• _AIM OF THE EXERCISE_: Copy out each line of the listing below in which the string "discover" occurs.

• _DATA EXTRACTS_:
== Segment start ==

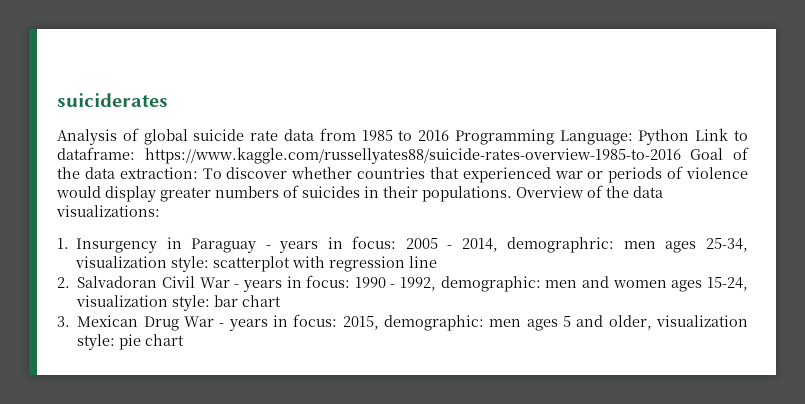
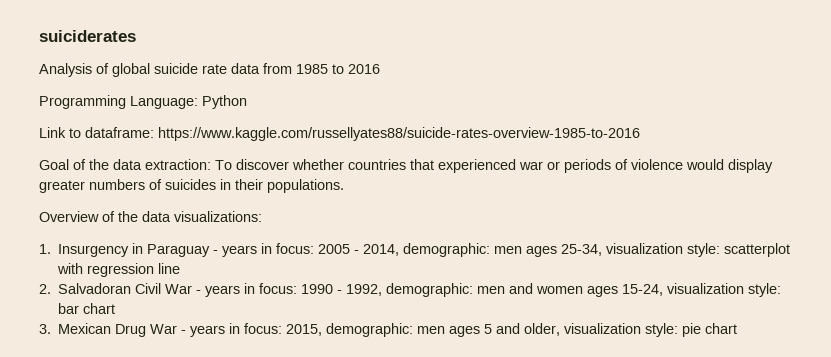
- Analysis of global suicide rate data from 1985 to 2016 Programming Language: Python Link to dataframe: https://www.kaggle.com/russellyates88/suicide-rates-overview-1985-to-2016 Goal of the data extraction: To discover whether countries that experienced war or periods of violence would display greater numbers of suicides in their populations. Overview of the data visualizations:
+ Analysis of global suicide rate data from 1985 to 2016
+ Programming Language: Python
+ Link to dataframe: https://www.kaggle.com/russellyates88/suicide-rates-overview-1985-to-2016
+ Goal of the data extraction: To discover whether countries that experienced war or periods of violence would display greater numbers of suicides in their populations.
+ Overview of the data visualizations:
- 1. Insurgency in Paraguay - years in focus: 2005 - 2014, demographric: men ages 25-34, visualization style: scatterplot with regression line
+ 1. Insurgency in Paraguay - years in focus: 2005 - 2014, demographic: men ages 25-34, visualization style: scatterplot with regression line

== Segment end ==

• _SOLUTION TO THE PROBLEM_:
- Analysis of global suicide rate data from 1985 to 2016 Programming Language: Python Link to dataframe: https://www.kaggle.com/russellyates88/suicide-rates-overview-1985-to-2016 Goal of the data extraction: To discover whether countries that experienced war or periods of violence would display greater numbers of suicides in their populations. Overview of the data visualizations:
+ Goal of the data extraction: To discover whether countries that experienced war or periods of violence would display greater numbers of suicides in their populations.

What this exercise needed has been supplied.